Flavio Vasconcellos Comim –
O principal texto do Sen se chama As mulheres que estão faltando, em que ele fez algumas pequenas contas demográficas e viu que na Ásia a relação entre homens e mulheres era mais baixa, quando deveria ser uma relação de 10.2 mulheres para cada homem, essa relação era 0.96, 0.98. Então, ele se deu conta que estavam morrendo mais meninas que meninos. Ele foi investigar por que isso estava acontecendo e registrou que tanto na China como na Índia, que foram os dois focos principais do trabalho dele, as meninas morriam por preconceito. Então, ele abriu uma caixa preta cultural que mostrou que na Índia, por exemplo, quando nasce uma menina, os pais veem como uma carga, porque eles vão educar, criá-la e irão entregar depois para trabalhar para outra família. Por outro lado, os meninos eram vistos como ativos. A falta de atenção às meninas nessa idade, até os cinco anos, fez com que a mortalidade infantil fosse muito alta, que houvesse uma descompensação demográfica e que mulheres estivessem faltando. Esse é o trabalho mais importante de Sen, apesar da questão do gênero sempre estar presente, em todos os trabalhos dele. Mas eu destacaria esse estudo das mulheres que estão faltando como um divisor de águas na questão do gênero na pesquisa dele.


IHU On-Line – O que caracteriza a “vergonha social”, apontada por Amartya Sen?

Flavio Vasconcellos Comim –
Sen resgata dentro do trabalho de Adam Smith  a ideia de que as pessoas têm um conjunto de necessidades que extrapolam o conceito de necessidades básicas. Então, ele recorre à teoria dos sentimentos morais para tratar a ideia de que o indivíduo é um ser muito mais complexo e completo, como ele dizia no início, em relação ao que ele é modelado normalmente pela ciência.

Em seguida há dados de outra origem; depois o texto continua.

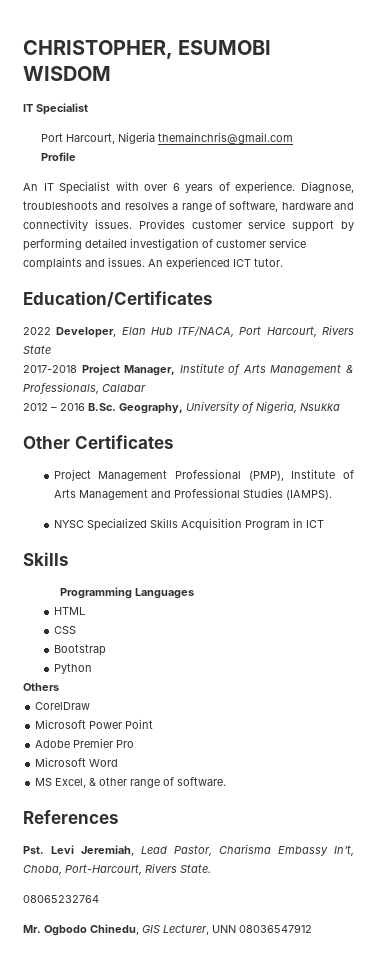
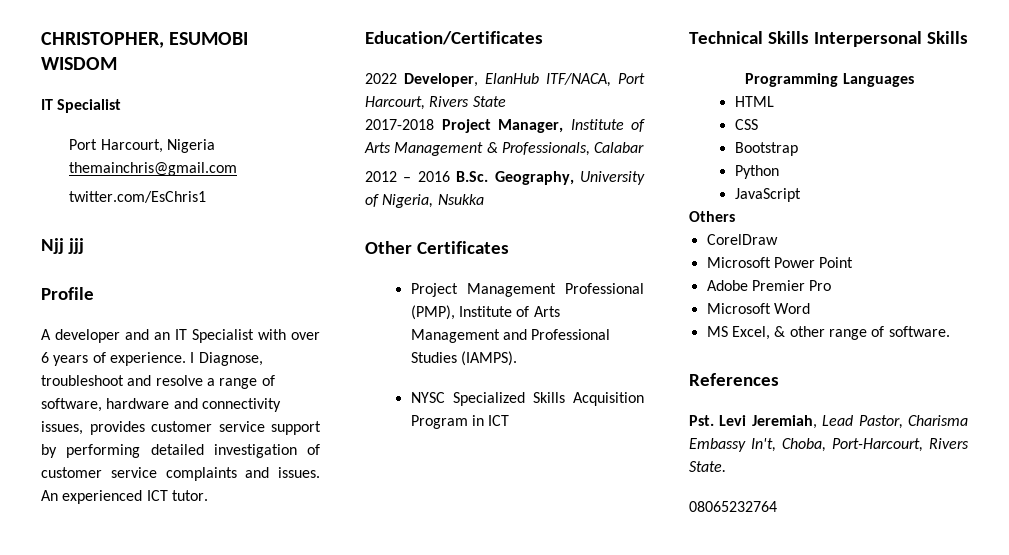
+ twitter.com/EsChris1
+ Njj jjj
  Profile
- An IT Specialist with over 6 years of experience.
+ A developer and an IT Specialist with over 6 years of experience.
- Diagnose, troubleshoots and resolves a range of software, hardware and connectivity issues. Provides customer service support by performing detailed investigation of customer service complaints and issues.
+ I Diagnose, troubleshoot and resolve a range of software, hardware and connectivity issues, provides customer service support by performing detailed investigation of customer service complaints and issues.
- 2022 Developer, Elan Hub ITF/NACA, Port Harcourt, Rivers State
+ 2022 Developer, ElanHub ITF/NACA, Port Harcourt, Rivers State
  NYSC Specialized Skills Acquisition Program in ICT
- Skills
+ Technical Skills Interpersonal Skills
+ JavaScript
- Mr. Ogbodo Chinedu, GIS Lecturer, UNN 08036547912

A dificuldade principal é a de enxergar essa complexidade. Mas quando começamos a perceber a complexidade do ser humano, nós vemos que já no século XVIII, relato de Adam Smith, algumas pessoas tinham vergonha de sair à rua se não vestissem uma camisa de linho. No Brasil, nós temos relatos, logo após a escravidão, de pessoas que andavam com sapatos pendurados no ombro, como um símbolo, signo, de não sentir vergonha de ter sido escravo anteriormente. Hoje em dia, pessoas, mesmo pobres, usam camisa da Nike, do Barcelona, uma vestimenta que simboliza uma inserção social, que muitas vezes elas não têm. Então, Sen problematiza essa ideia de necessidade básica. Ele faz a mesma pergunta: “Você tem fome de quê?” Creio que, ao colocar essa dimensão mais complexa das necessidades básicas, ele faz com que termine essa dicotomia nas ciências sociais entre aspectos absolutos ou relativos da pobreza e da desigualdade, porque uma coisa que é relativa para um é essencial para outro. Ou seja, essa vergonha social, no fundo, tem nome e sobrenome para a pessoa que sente isso, pois afeta a sua dignidade.


IHU On-Line – Gostaria de acrescentar algo?

Flavio Vasconcellos Comim –
Gostaria de dizer, num tom provocativo, que o trabalho do Sen ainda não aterrissou no Brasil. Suas pesquisas ainda não foram absorvidas pela política pública em nosso país. Continuamos medindo a pobreza da maneira como se media na década de 1950; permanecemos tratando a desigualdade em termos unidimensionais; continuamos vendo a educação apenas como item de mercado, de formação de capital humano; desconsideramos ainda todos os aspectos relativos à saúde, no sentido de sua produção, o envolvimento dos próprios cidadãos como parte não do problema, mas da solução, para o desenvolvimento humano. Os ensinamentos mais importantes de Sen, apesar de conhecidos na academia brasileira, ainda não aterrissaram na política pública e talvez este seja o maior desafio dos próximos anos: compreender melhor o que ele diz e dar um sentido de uso às ideias que sejam relevantes para o desenvolvimento do Brasil.